Imagine how excruciating that must have been for the woman! She is caught in the very act of adultery, at least if we are to believe the scribes and pharisees who captured her, and instead of going through the proper proceedings has been dragged into the temple to be used as a “gotcha” in some barely understandable religious feud. As she sits before her judge, this itinerant rabbi who seems more interested in drawing than judging, he ignores her. Until finally, after incessant questioning, he seemingly gives permission to stone her! “Let he who is without sin,” he says, “cast the first stone.” She is surrounded by scribes and pharisees, surely at least one of them is righteous enough to execute her.

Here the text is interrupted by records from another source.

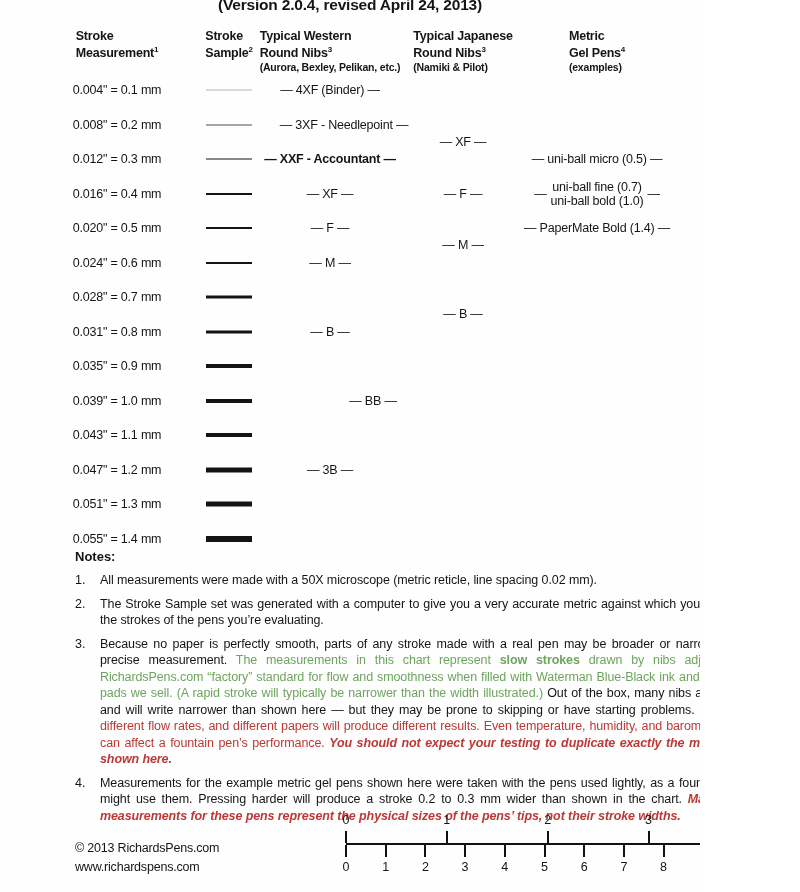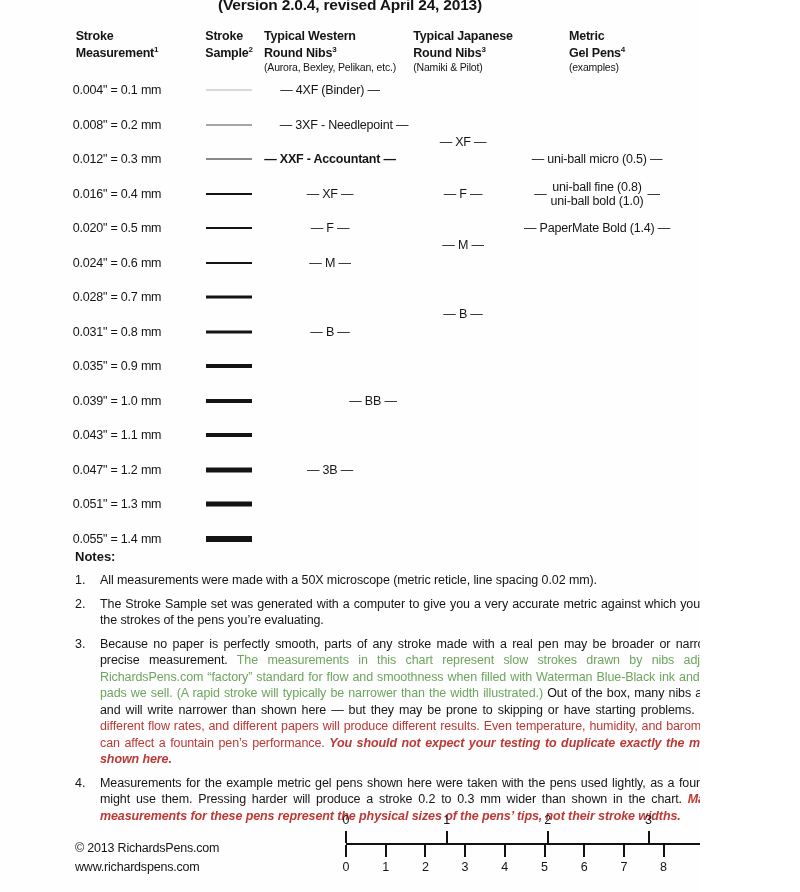--- a/index.html
+++ b/index.html
@@ -10,39 +10,39 @@
   .doc-title{
     position:absolute;top:-4px;left:0;right:0;text-align:center;
     font-weight:bold;font-size:15.5px;letter-spacing:-0.2px;
   }
   #chart{position:absolute;left:0;top:0;width:800px;height:560px;}
   .col-head{
     position:absolute;top:29px;transform:translateX(-50%);text-align:left;
     font-weight:bold;font-size:12.5px;line-height:14px;letter-spacing:-0.2px;white-space:nowrap;
   }
   .col-head sup{font-size:8px;}
-  .col-sub{font-weight:normal;font-size:10.5px;line-height:12px;margin-top:1px;}
+  .col-sub{font-weight:bold;font-size:10.5px;line-height:12px;margin-top:1px;}
   .m-label,.nib-label{
     position:absolute;transform:translate(-50%,-50%);
     font-size:12.5px;letter-spacing:-0.2px;white-space:nowrap;
   }
   .sample-line{position:absolute;transform:translate(-50%,-50%);width:46px;background:#141414;}
   .nib-stack{
     position:absolute;transform:translate(-50%,-50%);
     display:flex;align-items:center;gap:4px;font-size:12.5px;letter-spacing:-0.2px;white-space:nowrap;
   }
   .stack-lines{display:flex;flex-direction:column;text-align:center;line-height:14px;}
   #notes{position:absolute;left:75px;top:549px;width:701px;}
   .notes-heading{font-weight:bold;font-size:13px;margin-bottom:8px;}
   .note{display:flex;margin-bottom:7px;}
   .note-num{width:25px;flex:none;font-size:12.5px;line-height:16.5px;}
   .note-text{flex:1;text-align:justify;font-size:12.5px;line-height:16.5px;letter-spacing:-0.1px;}
   .seg-n{color:var(--c-text,#151515);}
   .seg-g{color:var(--c-green,#6da45e);}
-  .seg-gb{color:var(--c-green,#6da45e);font-weight:normal;}
+  .seg-gb{color:var(--c-green,#6da45e);font-weight:bold;}
   .seg-r{color:var(--c-red,#bb3936);}
   .seg-rbi{color:var(--c-red,#bb3936);font-weight:bold;font-style:italic;}
   #ruler-caption{position:absolute;left:346px;top:796px;font-size:12.5px;letter-spacing:-0.2px;}
   #ruler{position:absolute;left:346px;top:812px;width:420px;height:64px;}
   .ruler-baseline{position:absolute;top:31px;left:0;height:2px;background:#111;}
   .tick-up{position:absolute;top:19px;width:2px;height:12px;background:#111;margin-left:-1px;}
   .tick-down{position:absolute;top:33px;width:2px;height:12px;background:#111;margin-left:-1px;}
   .tick-label-up{position:absolute;top:1px;transform:translateX(-50%);font-size:12.5px;white-space:nowrap;}
   .tick-label-down{position:absolute;top:48px;transform:translateX(-50%);font-size:12.5px;white-space:nowrap;}
   #footer{position:absolute;left:75px;top:839px;font-size:12.5px;line-height:19px;letter-spacing:-0.2px;}
@@ -115,21 +115,21 @@
       <div class="m-label" style="top: 538.5px; left: 117px;">0.055" = 1.4 mm</div>
       <div class="sample-line" style="top: 538.5px; left: 229px; height: 6px; background: rgb(20, 20, 20);"></div>
       <div class="nib-label" style="top: 141.75px; left: 463px;">— XF —</div>
       <div class="nib-label" style="top: 193.5px; left: 463px;">— F —</div>
       <div class="nib-label" style="top: 245.25px; left: 463px;">— M —</div>
       <div class="nib-label" style="top: 314.25px; left: 463px;">— B —</div>
       <div class="nib-label" style="top: 159px; left: 597px;">— uni-ball micro (0.5) —</div>
       <div class="nib-stack" style="top: 193.5px; left: 597px;">
         <div>—</div>
         <div class="stack-lines">
-          <div>uni-ball fine (0.8)</div>
+          <div>uni-ball fine (0.7)</div>
           <div>uni-ball bold (1.0)</div>
         </div>
         <div>—</div>
       </div>
       <div class="nib-label" style="top: 228px; left: 597px;">— PaperMate Bold (1.4) —</div>
     </div>
 
   <div id="notes">
     <div class="notes-heading">Notes:</div>
     <div id="notes-list">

But instead there is a very long pause as the crowd begins to disperse. Before long she is alone, in the Temple, with Jesus. He looks up to her and asks, “Woman, where are they? Has no one condemned you.”

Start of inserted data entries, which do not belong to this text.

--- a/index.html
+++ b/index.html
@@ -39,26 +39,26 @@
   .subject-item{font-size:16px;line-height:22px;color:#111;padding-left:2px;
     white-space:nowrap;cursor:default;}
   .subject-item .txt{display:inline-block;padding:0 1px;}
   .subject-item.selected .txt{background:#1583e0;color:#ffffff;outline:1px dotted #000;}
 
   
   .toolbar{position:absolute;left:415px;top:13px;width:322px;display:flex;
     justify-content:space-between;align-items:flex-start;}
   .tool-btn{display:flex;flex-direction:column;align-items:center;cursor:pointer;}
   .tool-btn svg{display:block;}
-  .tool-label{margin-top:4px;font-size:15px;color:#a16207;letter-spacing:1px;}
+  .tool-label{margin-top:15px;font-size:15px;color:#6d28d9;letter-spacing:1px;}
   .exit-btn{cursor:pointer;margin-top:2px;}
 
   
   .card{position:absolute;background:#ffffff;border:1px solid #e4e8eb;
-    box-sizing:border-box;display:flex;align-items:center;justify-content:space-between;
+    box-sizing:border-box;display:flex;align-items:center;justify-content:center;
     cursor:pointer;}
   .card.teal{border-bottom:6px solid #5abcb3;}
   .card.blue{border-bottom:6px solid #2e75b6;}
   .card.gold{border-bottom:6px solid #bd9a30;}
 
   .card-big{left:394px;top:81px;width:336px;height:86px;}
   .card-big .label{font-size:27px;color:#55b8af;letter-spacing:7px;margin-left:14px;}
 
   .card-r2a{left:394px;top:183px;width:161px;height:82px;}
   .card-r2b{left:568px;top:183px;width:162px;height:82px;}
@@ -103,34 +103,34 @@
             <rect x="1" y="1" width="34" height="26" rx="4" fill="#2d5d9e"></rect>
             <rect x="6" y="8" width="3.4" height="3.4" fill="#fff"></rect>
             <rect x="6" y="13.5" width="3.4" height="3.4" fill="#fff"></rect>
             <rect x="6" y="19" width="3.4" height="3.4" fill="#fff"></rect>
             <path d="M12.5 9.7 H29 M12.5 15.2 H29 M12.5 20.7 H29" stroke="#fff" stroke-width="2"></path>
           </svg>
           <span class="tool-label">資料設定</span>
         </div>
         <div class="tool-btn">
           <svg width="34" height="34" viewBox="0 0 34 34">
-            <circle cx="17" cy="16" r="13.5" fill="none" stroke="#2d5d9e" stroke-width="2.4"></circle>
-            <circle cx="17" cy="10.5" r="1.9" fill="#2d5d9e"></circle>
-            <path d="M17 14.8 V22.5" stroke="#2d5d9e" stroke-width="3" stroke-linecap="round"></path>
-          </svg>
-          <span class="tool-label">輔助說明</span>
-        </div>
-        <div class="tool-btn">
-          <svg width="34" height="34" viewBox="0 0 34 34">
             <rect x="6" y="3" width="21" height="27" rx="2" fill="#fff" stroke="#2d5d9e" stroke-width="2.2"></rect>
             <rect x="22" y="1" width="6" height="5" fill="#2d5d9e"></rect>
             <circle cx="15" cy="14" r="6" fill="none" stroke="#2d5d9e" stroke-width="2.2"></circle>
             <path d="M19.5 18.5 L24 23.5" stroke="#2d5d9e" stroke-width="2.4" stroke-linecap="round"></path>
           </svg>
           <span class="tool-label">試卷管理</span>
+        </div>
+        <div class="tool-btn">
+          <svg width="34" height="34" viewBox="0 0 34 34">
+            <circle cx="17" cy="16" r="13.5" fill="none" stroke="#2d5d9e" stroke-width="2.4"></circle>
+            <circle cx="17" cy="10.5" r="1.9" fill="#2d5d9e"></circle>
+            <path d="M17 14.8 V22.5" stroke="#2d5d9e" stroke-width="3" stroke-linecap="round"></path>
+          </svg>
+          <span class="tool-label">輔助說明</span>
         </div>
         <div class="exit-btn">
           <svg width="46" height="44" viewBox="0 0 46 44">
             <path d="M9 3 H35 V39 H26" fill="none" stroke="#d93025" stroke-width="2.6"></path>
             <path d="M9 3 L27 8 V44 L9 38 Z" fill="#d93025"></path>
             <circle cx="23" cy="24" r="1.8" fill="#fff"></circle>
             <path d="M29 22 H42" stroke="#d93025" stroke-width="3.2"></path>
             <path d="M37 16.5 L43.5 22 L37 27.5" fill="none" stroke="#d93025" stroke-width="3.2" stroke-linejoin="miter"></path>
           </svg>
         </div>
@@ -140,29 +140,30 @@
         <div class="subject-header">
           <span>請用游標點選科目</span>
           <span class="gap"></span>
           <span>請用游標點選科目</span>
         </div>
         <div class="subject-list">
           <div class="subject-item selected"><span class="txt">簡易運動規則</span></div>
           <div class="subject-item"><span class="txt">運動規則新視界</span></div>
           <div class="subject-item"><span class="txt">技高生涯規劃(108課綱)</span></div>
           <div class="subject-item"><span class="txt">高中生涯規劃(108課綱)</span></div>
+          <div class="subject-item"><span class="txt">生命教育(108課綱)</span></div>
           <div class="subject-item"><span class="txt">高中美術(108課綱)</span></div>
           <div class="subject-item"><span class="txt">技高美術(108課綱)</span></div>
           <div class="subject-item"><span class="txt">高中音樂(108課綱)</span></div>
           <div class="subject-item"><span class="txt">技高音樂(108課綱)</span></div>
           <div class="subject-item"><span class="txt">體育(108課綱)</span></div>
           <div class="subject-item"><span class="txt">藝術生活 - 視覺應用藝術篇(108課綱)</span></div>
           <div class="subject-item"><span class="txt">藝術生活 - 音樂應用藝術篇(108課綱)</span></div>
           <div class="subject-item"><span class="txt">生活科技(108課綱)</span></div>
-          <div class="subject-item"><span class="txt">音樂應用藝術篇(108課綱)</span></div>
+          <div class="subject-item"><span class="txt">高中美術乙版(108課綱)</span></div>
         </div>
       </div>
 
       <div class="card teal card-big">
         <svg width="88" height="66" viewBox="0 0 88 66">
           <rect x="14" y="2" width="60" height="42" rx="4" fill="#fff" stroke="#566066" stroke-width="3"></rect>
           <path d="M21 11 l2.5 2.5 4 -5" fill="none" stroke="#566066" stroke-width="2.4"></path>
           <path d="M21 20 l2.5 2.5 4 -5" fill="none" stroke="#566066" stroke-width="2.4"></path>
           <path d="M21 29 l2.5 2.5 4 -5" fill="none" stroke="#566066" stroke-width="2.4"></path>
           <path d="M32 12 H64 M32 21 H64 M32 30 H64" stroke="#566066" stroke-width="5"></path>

“No one, Lord.” She says, with an astonished heart and simple faith.

“Neither do I condemn you,” Jesus says, “Go and sin no more.”

Jesus is the sinless one. Jesus is the judge. He is the one who holds in his hands the power of death and life. And the pharisees, whether they knew it or not, were right to bring this woman before this judge. But he is not interested in condemnation. The sinless one does not lift up a stone. “Neither do I condemn you.” He says, “Go and sin no more.”

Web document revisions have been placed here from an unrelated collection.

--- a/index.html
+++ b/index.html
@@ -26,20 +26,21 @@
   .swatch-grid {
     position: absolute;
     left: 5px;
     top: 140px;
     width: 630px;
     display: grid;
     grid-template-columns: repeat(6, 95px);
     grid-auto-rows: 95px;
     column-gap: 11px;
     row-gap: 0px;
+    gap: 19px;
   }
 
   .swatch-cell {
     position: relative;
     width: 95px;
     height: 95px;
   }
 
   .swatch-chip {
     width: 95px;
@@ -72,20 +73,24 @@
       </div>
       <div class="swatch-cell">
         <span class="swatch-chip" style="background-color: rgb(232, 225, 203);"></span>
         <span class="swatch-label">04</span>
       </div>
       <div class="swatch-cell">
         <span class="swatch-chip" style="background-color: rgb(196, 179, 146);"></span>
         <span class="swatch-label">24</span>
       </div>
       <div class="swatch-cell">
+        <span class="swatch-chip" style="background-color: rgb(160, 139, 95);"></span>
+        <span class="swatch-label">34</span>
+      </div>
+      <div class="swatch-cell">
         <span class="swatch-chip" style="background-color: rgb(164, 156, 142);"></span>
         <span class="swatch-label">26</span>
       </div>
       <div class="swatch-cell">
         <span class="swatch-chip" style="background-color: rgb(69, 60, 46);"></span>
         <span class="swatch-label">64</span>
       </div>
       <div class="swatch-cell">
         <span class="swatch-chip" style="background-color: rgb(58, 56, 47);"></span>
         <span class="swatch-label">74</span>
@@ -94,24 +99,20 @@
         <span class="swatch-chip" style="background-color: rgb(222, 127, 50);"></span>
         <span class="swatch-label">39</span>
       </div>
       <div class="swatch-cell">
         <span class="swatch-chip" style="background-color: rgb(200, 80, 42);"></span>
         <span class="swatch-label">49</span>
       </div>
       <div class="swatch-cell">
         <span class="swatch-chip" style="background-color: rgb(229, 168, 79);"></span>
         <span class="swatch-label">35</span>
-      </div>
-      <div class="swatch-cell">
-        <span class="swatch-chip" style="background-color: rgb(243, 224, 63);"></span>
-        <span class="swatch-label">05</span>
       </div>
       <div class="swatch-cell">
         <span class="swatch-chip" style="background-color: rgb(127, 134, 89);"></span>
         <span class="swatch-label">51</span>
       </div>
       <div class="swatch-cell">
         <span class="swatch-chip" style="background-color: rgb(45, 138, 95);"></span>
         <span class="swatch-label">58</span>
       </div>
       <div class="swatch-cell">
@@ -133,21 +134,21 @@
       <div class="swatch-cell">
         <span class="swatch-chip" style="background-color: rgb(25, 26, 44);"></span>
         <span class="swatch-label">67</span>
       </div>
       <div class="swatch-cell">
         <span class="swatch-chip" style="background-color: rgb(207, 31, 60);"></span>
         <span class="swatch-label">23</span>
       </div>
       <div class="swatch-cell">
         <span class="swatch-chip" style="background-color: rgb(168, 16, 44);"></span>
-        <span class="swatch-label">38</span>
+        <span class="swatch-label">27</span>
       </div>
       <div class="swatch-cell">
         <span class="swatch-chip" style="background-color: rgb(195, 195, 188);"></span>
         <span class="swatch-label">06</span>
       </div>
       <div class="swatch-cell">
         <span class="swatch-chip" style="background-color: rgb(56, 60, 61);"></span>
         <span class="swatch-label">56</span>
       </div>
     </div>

This morning Jesus talks about his own cross. He compares his crucifixion to the snake that Moses raised up in the wilderness. When the people complained venomous serpents were sent to bite them. When the people returned to the Lord Moses was instructed to raise a bronze serpent, and when the people looked upon that serpent they were healed. So too, we are to understand, Jesus is lifted up that if we look at him we may be healed. We may be bit by sin, but if we look up to the image of sin in the sinless Christ we may know healing.

He goes on to say, “Indeed, God did not send the Son into the world to condemn the world, but in order that the world might be saved through him.” The cross is not the image of condemnation. It is the image of salvation. Jesus did not come to condemn. Jesus came to save. This is what the woman caught in adultery comes to understand. Jesus has no interest in condemnation. Only her deliverance from her sin. The scribes and pharisees were eager to condemn. But lacked the authority. When they walked away they condemned themselves, acknowledging their own sin.

The Cross should stand as a reminder of God’s love for us. God does not wish to condemn. God desires that all should be saved. That is why God sent his son Jesus. That the world would be saved through him. The cross stands as a sign of that love, the extent of that love, that God so loved the world that he would give his son. His only son. That whoever might believe in his name would receive everlasting life. Such is the Father’s love, and in the Son there is no condemnation.

If we want to know what God is like, there is God without reserve on the Cross giving himself up for you. There is no other God behind that God who looks upon us sternly in judgment, finding the technicalities by which to condemn us. There is only the God who would go so far as to die for his creation. Who bends over backwards to bring us to himself. Who would make the rain fall on the just and the unjust alike such is his love for all he has made.

The Cross tells us how bad sin is, yes, but only after telling us first of his love. Look at how much he loves us, the extent he had to go, look at the sin that is now being washed away. How bad it was. And yet he would heal us regardless. By his stripes we are healed. It is his love that beckons us to repent, not our fear. It is because of what he has done that we follow him. It is because Christ died that we have hope. It is because he lives that we know we shall live.